No entendias a las mujeres
Y muchas otras cosas.

Un eco de occidente
Te responde más de un siglo tarde
La respuesta es:
No.


09 octubre 2010

Reminiscencia anacrónica

En aquel entonces tratábamos de robarle un trago a la vida. ¿Que otra cosa quedaba?. El sueño nos había abandonado, y pensábamos en eso como algo definitivo.

Si.

No era fácil encontrar rincones ni tan oscuros, ni tan abiertos. Estábamos solos, en medio del caos impreciso del no saber lo que queríamos... estábamos solos y, por alguna de esas razones que jamas se comprenden, parecía tener sentido ese juego de sombras que compartíamos.

Siempre nos despedíamos... Suerte... siempre le deseaba suerte. Ella siempre decía: nos vemos. Sonreía... Y me miraba como si sus palabras fueran ciertas... Ella no lo dudaba.

Al reencontrarme conmigo no podía sentirme mas apartado de todo, el miedo me acariciaba la espalda mientras caía al suelo. Las losas frías contra mi pecho eran lo único que me permitía seguir respirando... Sin ella tal vez llevaría, ya, algunos años muerto.

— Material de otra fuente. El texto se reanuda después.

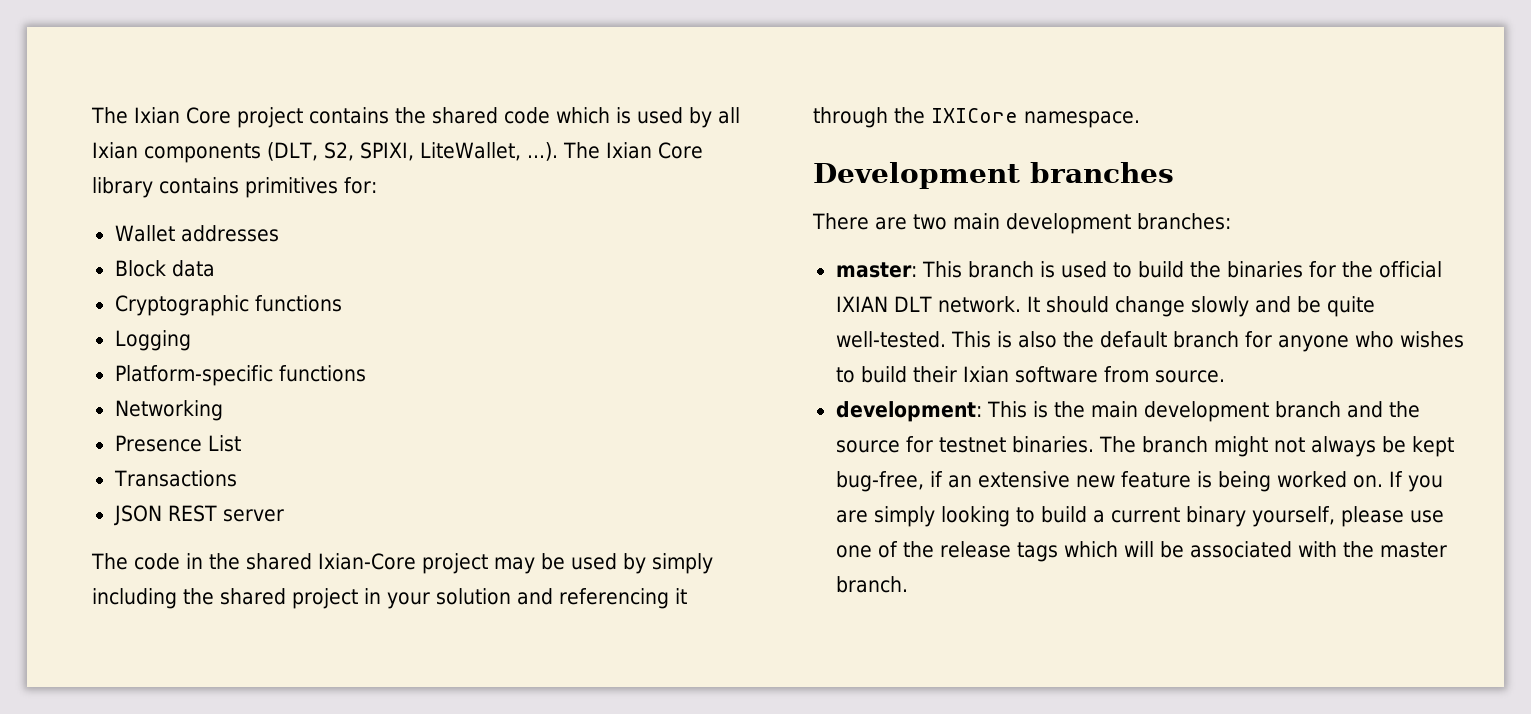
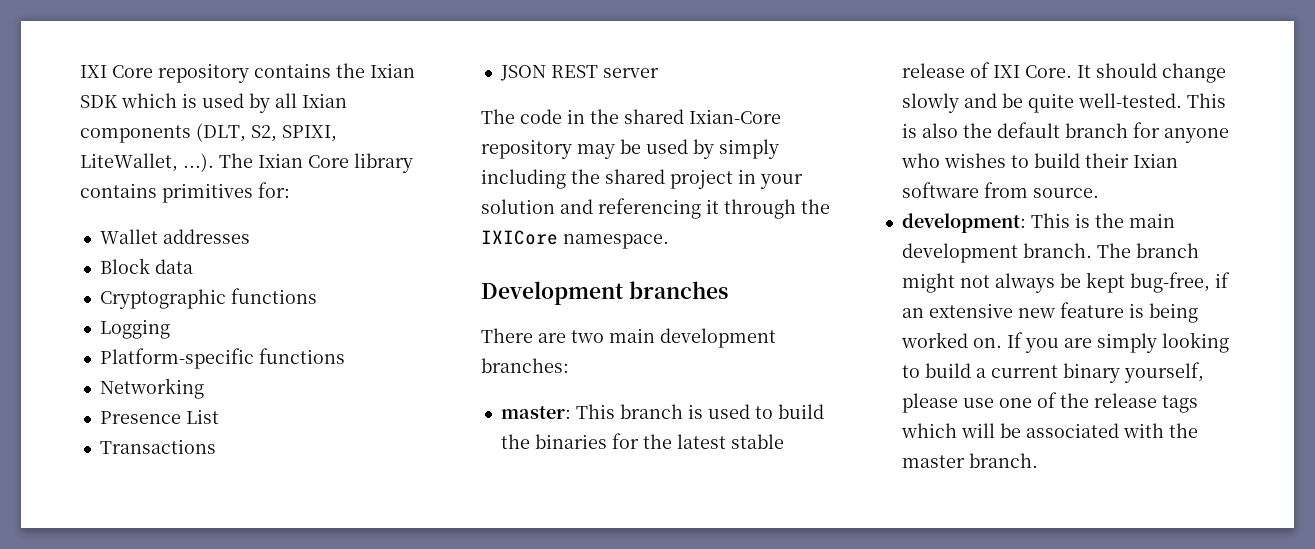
[91,107,550,128] The Ixian Core project contains the shared code -> [80,63,415,83] [80,95,118,108] IXI Core repository contains the Ixian SDK
[422,553,488,574] project -> [481,139,572,159] repository
[1378,261,1442,278] [835,296,1021,313] official IXIAN DLT network. -> [676,434,784,449] [901,62,1072,78] latest stable release of IXI Core.
[1274,401,1420,418] [835,436,1094,453] branch and the source for testnet binaries. -> [1022,243,1092,258] branch.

Cuando se dibujan en mi mente esos bocetos extraños que parecen sueños... Mundos y mundos de aire, interminables senderos de nada pura, de potencia absoluta; se que me alejo del tiempo, la vida, los recuerdos. Tal vez sea que tengo un relación disfuncional con la materia... Tal vez me cuesta afrontar algunos hechos.

Yo le deseaba suerte, ella decía: hasta luego.